What are logits? What is the difference between softmax and softmax_cross_entropy_with_logits?

The softmax+logits simply means that the function operates on the unscaled output of earlier layers and that the relative scale to understand the units is linear. It means, in particular, the sum of the inputs may not equal 1, that the values are not probabilities (you might have an input of 5). Internally, it first applies softmax to the unscaled output, and then and then computes the cross entropy of those values vs. what they "should" be as defined by the labels.

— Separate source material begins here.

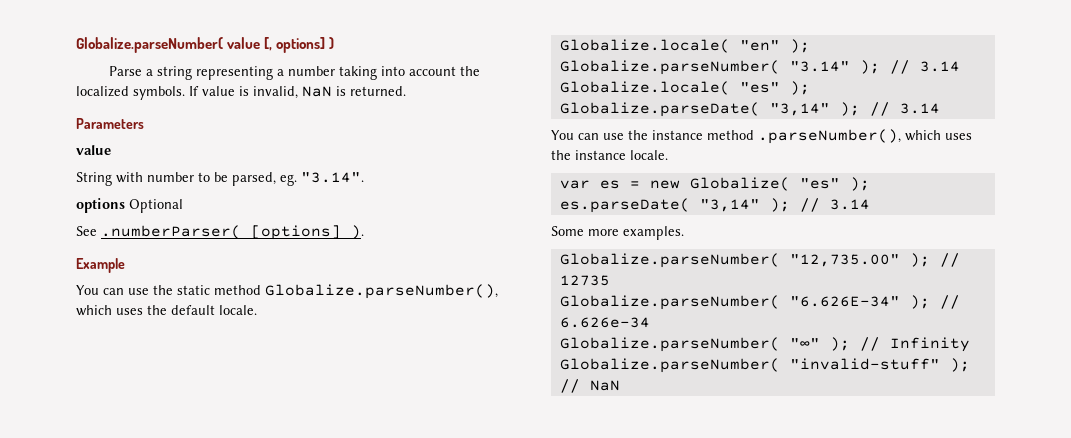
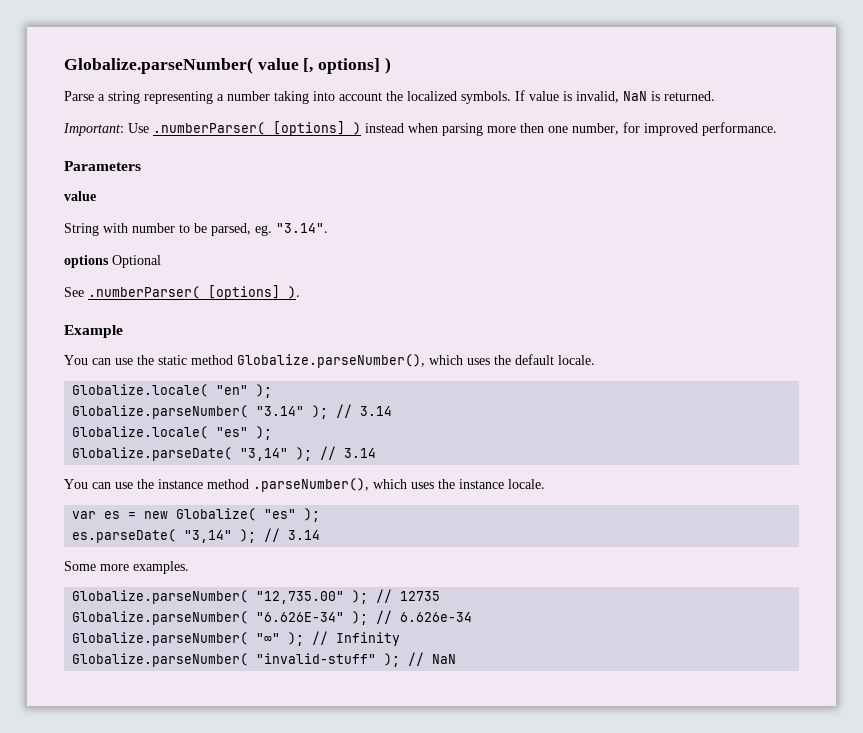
(406, 91) none -> [63,121,777,136] // Important: Use .numberParser( [options] ) instead when parsing more then one number, for improved performance.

tf.nn.softmax produces the result of applying the softmax function to an input tensor. The softmax "squishes" the inputs so that sum(input) = 1, and it does the mapping by interpreting the inputs as log-probabilities (logits) and then converting them back into raw probabilities between 0 and 1. The shape of output of a softmax is the same as the input:

a = tf.constant(np.array([[.1, .3, .5, .9]]))
print s.run(tf.nn.softmax(a))
[[ 0.16838508  0.205666    0.25120102  0.37474789]]

See this answer for more about why softmax is used extensively in DNNs.

tf.nn.softmax_cross_entropy_with_logits combines the softmax step with the calculation of the cross-entropy loss after applying the softmax function, but it does it all together in a more mathematically careful way. It's similar to the result of:

sm = tf.nn.softmax(x)
ce = cross_entropy(sm)

The cross entropy is a summary metric: it sums across the elements. The output of tf.nn.softmax_cross_entropy_with_logits on a shape [2,5] tensor is of shape [2,1] (the first dimension is treated as the batch).

If you want to do optimization to minimize the cross entropy AND you're softmaxing after your last layer, you should use tf.nn.softmax_cross_entropy_with_logits instead of doing it yourself, because it covers numerically unstable corner cases in the mathematically right way. Otherwise, you'll end up hacking it by adding little epsilons here and there.

Edited 2016-02-07:
If you have single-class labels, where an object can only belong to one class, you might now consider using tf.nn.sparse_softmax_cross_entropy_with_logits so that you don't have to convert your labels to a dense one-hot array. This function was added after release 0.6.0.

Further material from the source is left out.